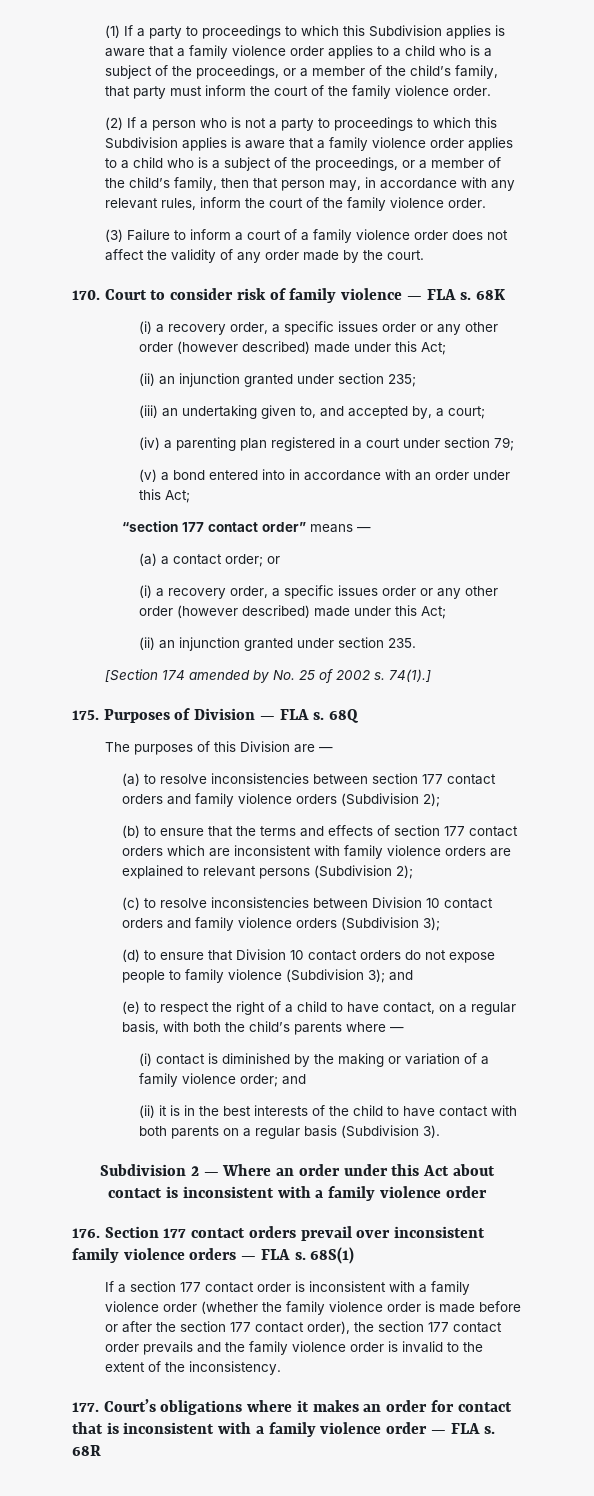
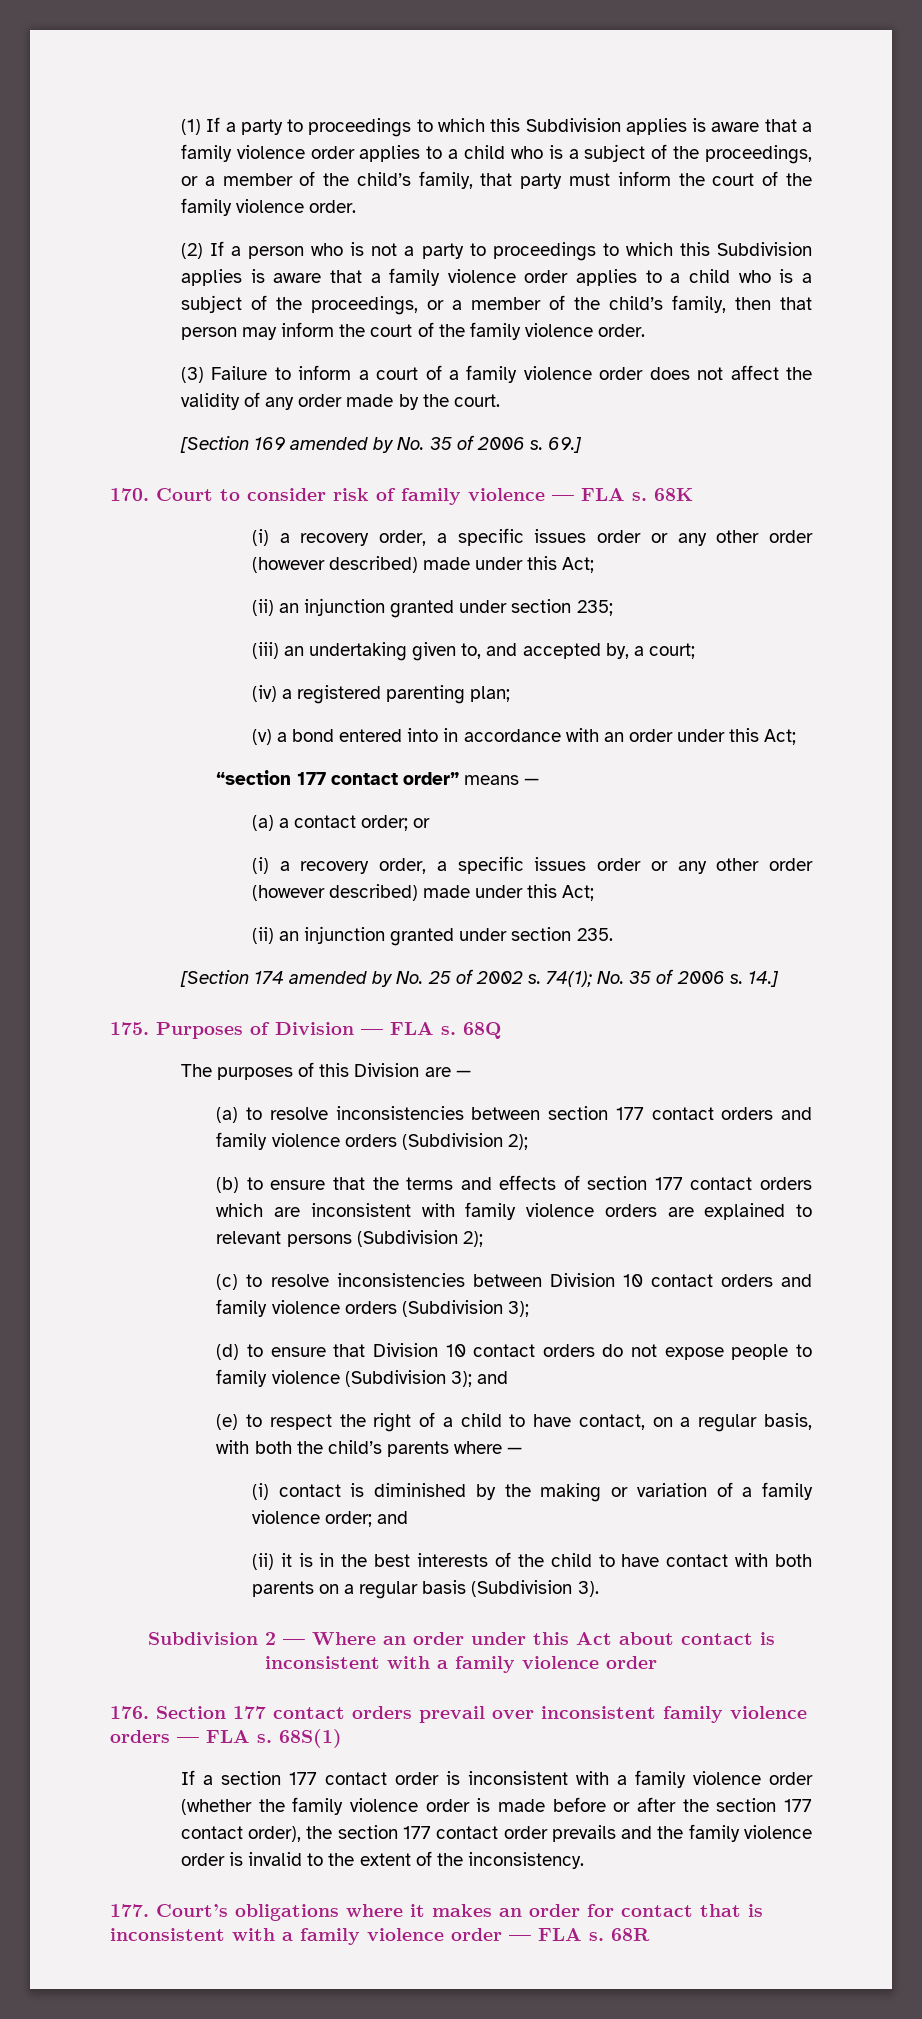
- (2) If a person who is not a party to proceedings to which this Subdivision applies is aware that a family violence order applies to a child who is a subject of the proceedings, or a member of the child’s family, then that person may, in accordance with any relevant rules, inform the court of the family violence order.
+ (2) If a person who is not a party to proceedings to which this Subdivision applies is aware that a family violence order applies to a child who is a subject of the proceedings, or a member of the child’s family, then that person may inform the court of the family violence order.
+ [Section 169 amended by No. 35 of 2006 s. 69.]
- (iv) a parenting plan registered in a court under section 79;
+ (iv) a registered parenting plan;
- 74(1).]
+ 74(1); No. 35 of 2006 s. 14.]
-.-.-
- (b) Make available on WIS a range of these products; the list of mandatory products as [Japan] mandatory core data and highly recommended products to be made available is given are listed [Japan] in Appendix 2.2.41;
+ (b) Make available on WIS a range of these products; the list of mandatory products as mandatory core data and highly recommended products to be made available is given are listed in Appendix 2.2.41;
-.-.-
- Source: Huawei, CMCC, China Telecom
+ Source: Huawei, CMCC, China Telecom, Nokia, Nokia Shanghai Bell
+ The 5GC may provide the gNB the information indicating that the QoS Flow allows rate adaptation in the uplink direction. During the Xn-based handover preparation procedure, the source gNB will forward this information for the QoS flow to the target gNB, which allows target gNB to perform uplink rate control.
-.-.-
:: Goal of the exercise ::
Begin with the line above that has "Nokia Shanghai Bell" and continue through the line that has "uplink rate control.", setting each one down exactly. Stop there.

:: Exercise response ::
+ Source: Huawei, CMCC, China Telecom, Nokia, Nokia Shanghai Bell
+ The 5GC may provide the gNB the information indicating that the QoS Flow allows rate adaptation in the uplink direction. During the Xn-based handover preparation procedure, the source gNB will forward this information for the QoS flow to the target gNB, which allows target gNB to perform uplink rate control.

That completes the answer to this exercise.